**Revision comparison data**
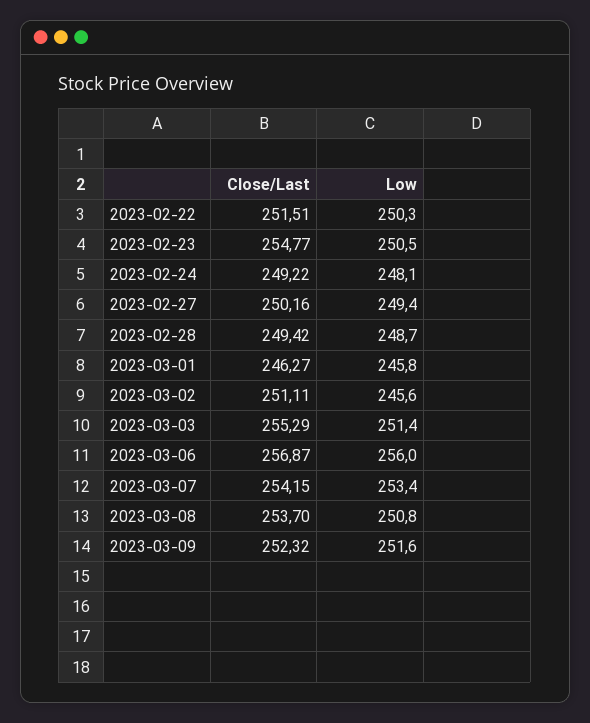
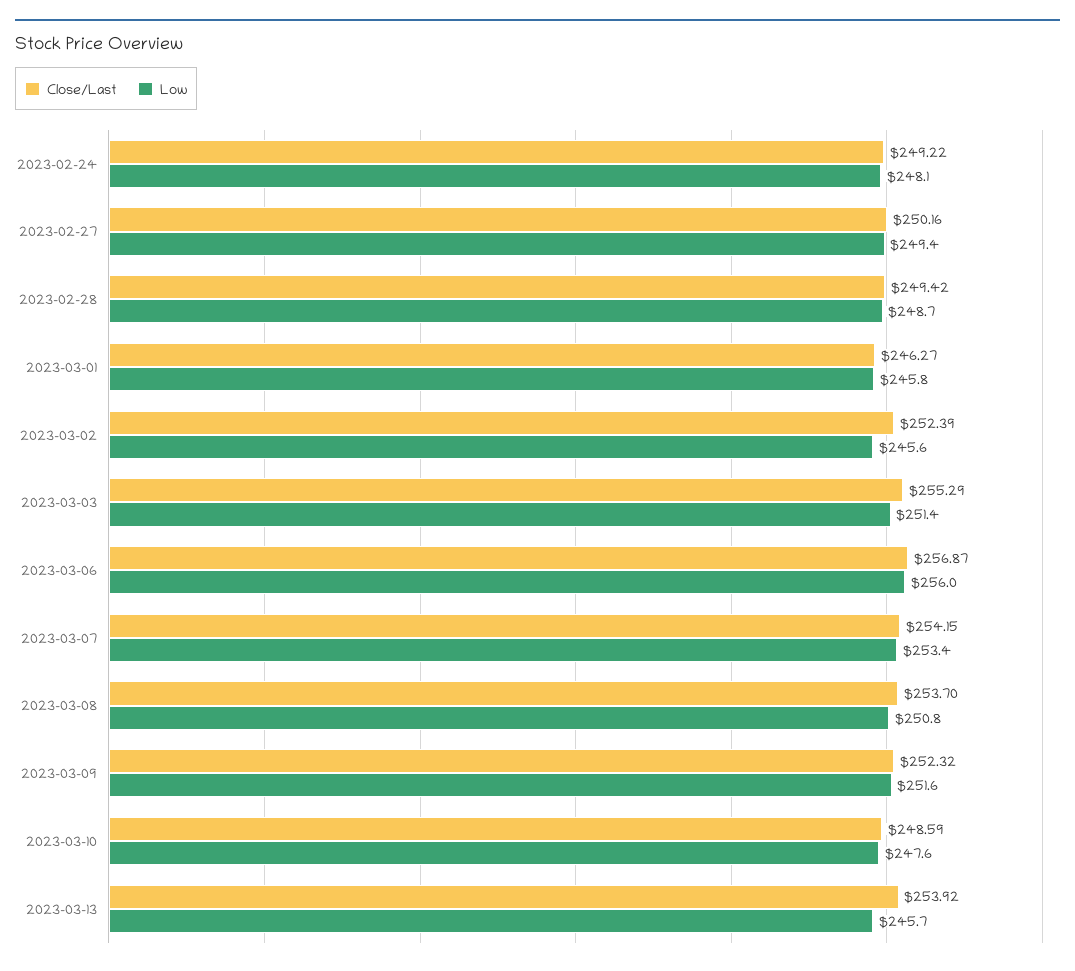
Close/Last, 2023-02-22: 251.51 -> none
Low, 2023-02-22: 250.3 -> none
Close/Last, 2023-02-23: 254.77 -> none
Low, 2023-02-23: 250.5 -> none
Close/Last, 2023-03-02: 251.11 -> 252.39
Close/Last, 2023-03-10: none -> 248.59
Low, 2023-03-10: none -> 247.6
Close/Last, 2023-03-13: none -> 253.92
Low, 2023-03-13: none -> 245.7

**Directions for this task**
Pictures stay out. Print the data exactly, from its first line through the line containing "Low, 2023-03-10: none -> 247.6".

**Answer space**
Close/Last, 2023-02-22: 251.51 -> none
Low, 2023-02-22: 250.3 -> none
Close/Last, 2023-02-23: 254.77 -> none
Low, 2023-02-23: 250.5 -> none
Close/Last, 2023-03-02: 251.11 -> 252.39
Close/Last, 2023-03-10: none -> 248.59
Low, 2023-03-10: none -> 247.6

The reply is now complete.